Si les voix parfois s’estompent, c’est grâce à l’intervention mystérieuse de Rabbi, qu’il a rencontré un soir grâce à une jeune femme. Celle-ci, messagère à apparence humaine, chargée de récupérer les errants, avait probablement considéré que le moment était venu pour lui de quitter l’ancien monde et que le seul à pouvoir couper le cordon était Rabbi Viggel.

« Rabbi qui flottait de nouveau parmi nous (quelle puissante magie était la sienne) nous fit nous rassembler en files par le premier cercle de ses fidèles, et on nous dit qu’on allait nous conduire dans un endroit qui s’appelait Transval (et que je reconnus aussitôt comme le Sheol) et que nous allions y passer tout notre temps désormais. »

Voilà Jacob – qui s’appartient de moins en moins – admis au Transval, où il séjourne avec ses congénères les spectres, dans l’au-delà ou l’en-deçà, en compagnie des « entendeurs de voix » et des morts en attente, le voilà dans la « banlieue de transit vers l’Indistinct » d’où il ne pourra s’extraire qu’à l’occasion d’une hypothétique ascension finale.

La suite se trouve au cœur de ce roman qui a tout d’une fable discrètement traversée par la Kabbale.

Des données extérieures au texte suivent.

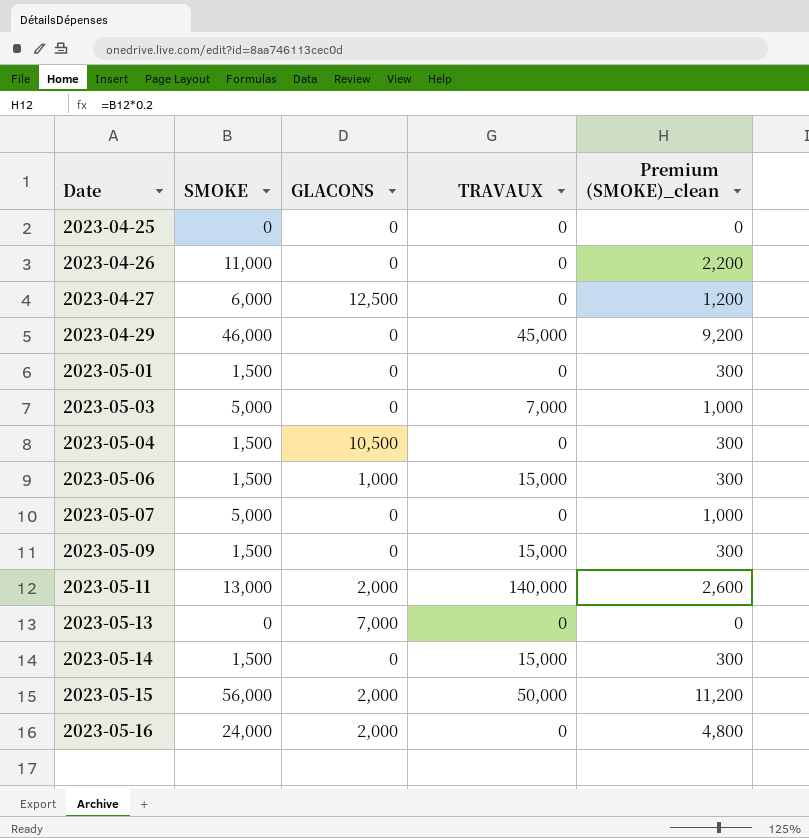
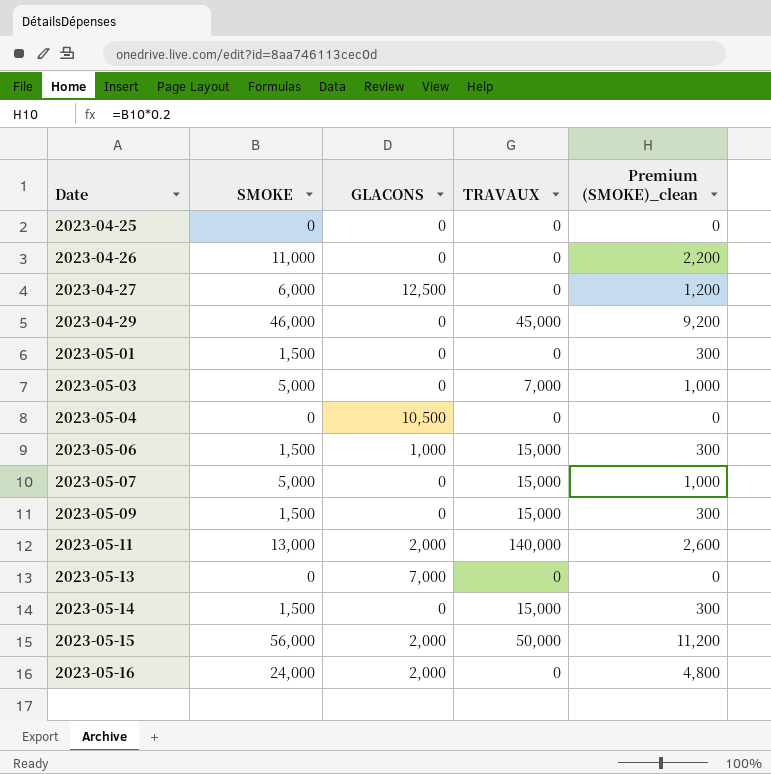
2023-05-04 | SMOKE: 1,500 -> 0
2023-05-04 | Premium (SMOKE)_clean: 300 -> 0
2023-05-07 | TRAVAUX: 0 -> 15,000

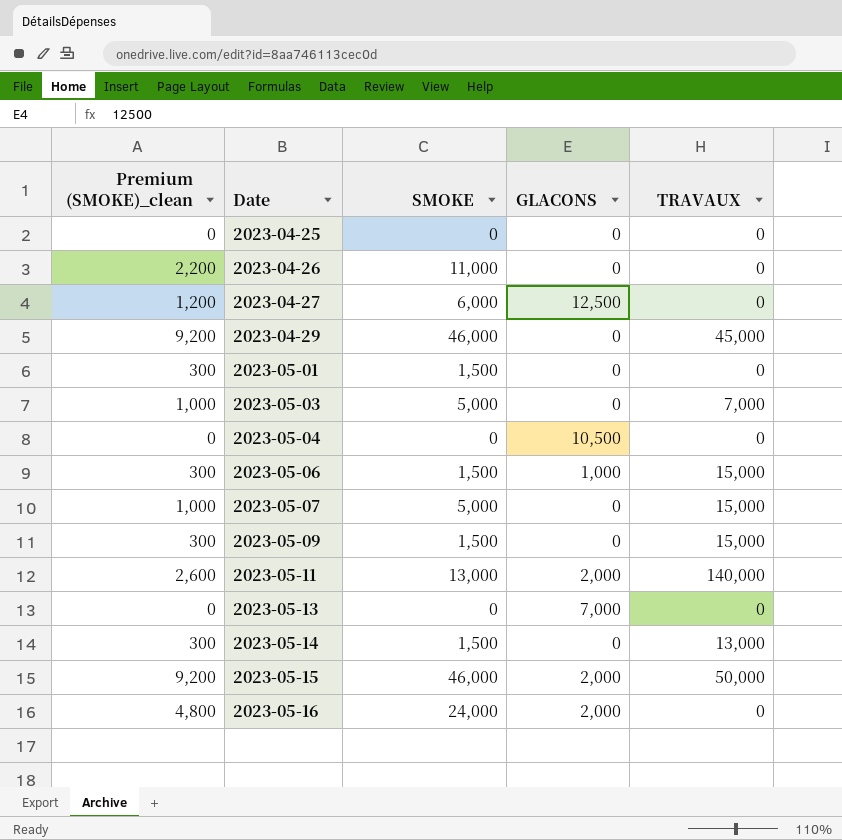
column Premium (SMOKE)_clean | position: 5 -> 1
2023-05-14 | TRAVAUX: 15,000 -> 13,000
2023-05-15 | Premium (SMOKE)_clean: 11,200 -> 9,200
2023-05-15 | SMOKE: 56,000 -> 46,000

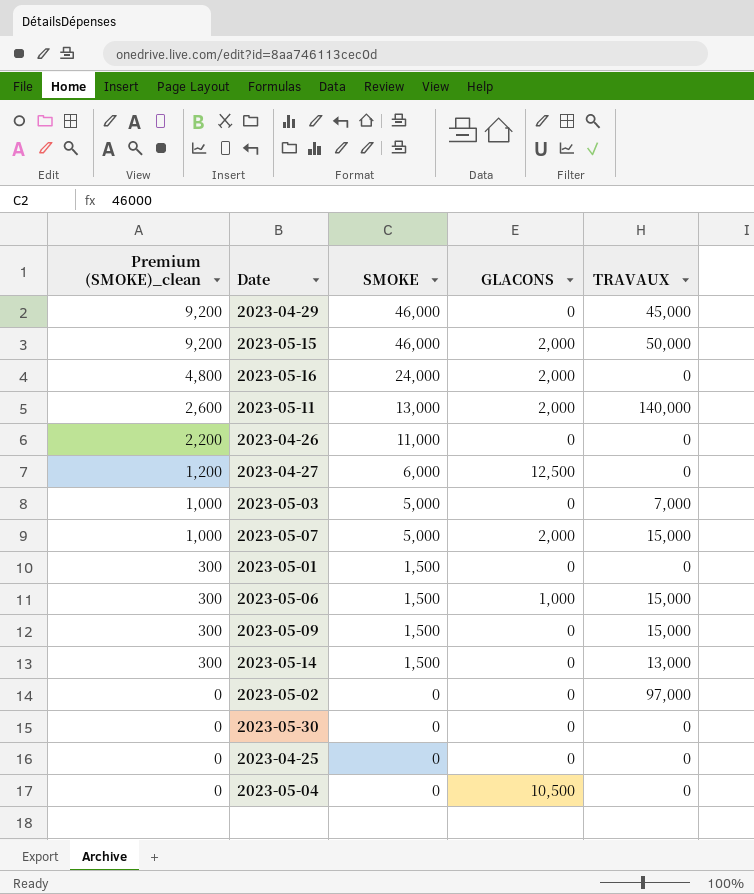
row order: Date ascending -> Premium (SMOKE)_clean descending
row 2023-05-13: 0 | 0 | 7,000 | 0 -> none
2023-05-07 | GLACONS: 0 -> 2,000
row 2023-05-02: none -> 0 | 0 | 0 | 97,000
row 2023-05-30: none -> 0 | 0 | 0 | 0

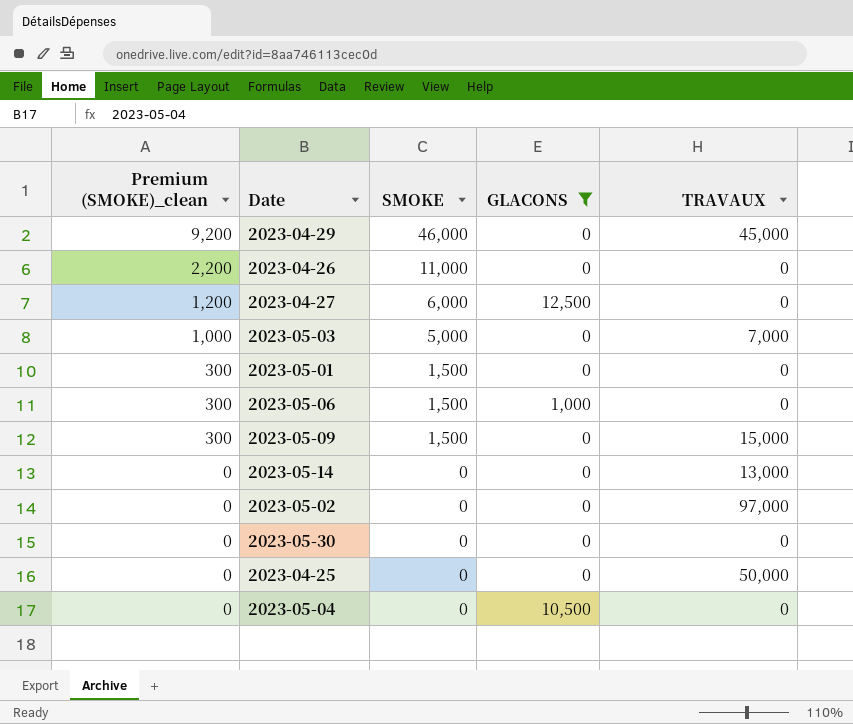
filter: none -> GLACONS != 2,000
2023-05-06 | TRAVAUX: 15,000 -> 0
2023-05-14 | Premium (SMOKE)_clean: 300 -> 0
2023-05-14 | SMOKE: 1,500 -> 0
2023-04-25 | TRAVAUX: 0 -> 50,000

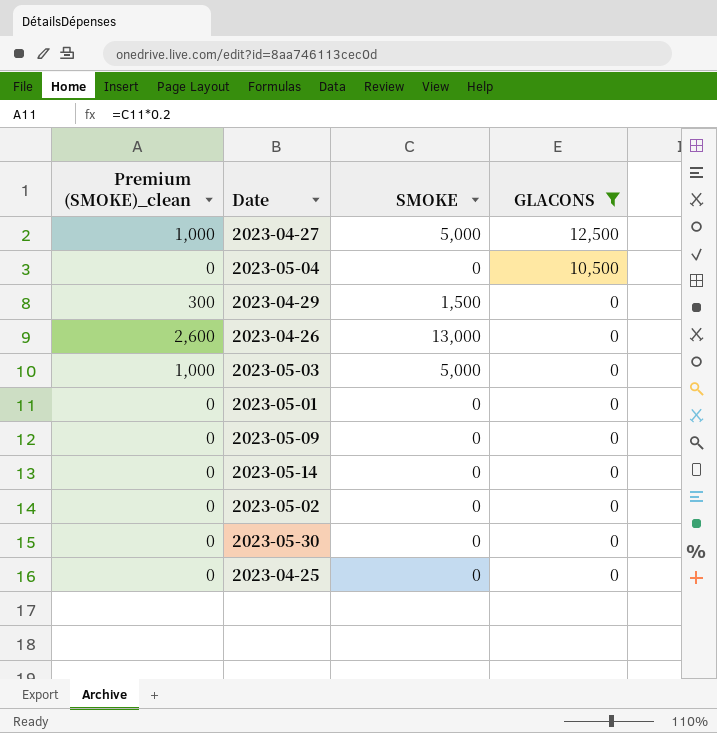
row order: Premium (SMOKE)_clean descending -> GLACONS descending
column TRAVAUX | position: 5 -> none
row 2023-05-06: 300 | 1,500 | 1,000 | 0 -> none
2023-04-27 | Premium (SMOKE)_clean: 1,200 -> 1,000
2023-04-27 | SMOKE: 6,000 -> 5,000
2023-04-29 | Premium (SMOKE)_clean: 9,200 -> 300
2023-04-29 | SMOKE: 46,000 -> 1,500
2023-04-26 | Premium (SMOKE)_clean: 2,200 -> 2,600
2023-04-26 | SMOKE: 11,000 -> 13,000
2023-05-01 | Premium (SMOKE)_clean: 300 -> 0
2023-05-01 | SMOKE: 1,500 -> 0
2023-05-09 | Premium (SMOKE)_clean: 300 -> 0
2023-05-09 | SMOKE: 1,500 -> 0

C’est également une belle et sinueuse errance intemporelle dans la vieille ville et dans l’ancien ghetto de Prague. Un livre saisissant, à l’image de l’écriture de Manuel Candré qui nous offre deux cents pages de plongée en apnée dans l’univers mental d’un personnage profondément humain. Ce qu’il n’est pourtant plus.


Manuel Candré : Des voix, Quidam éditeur.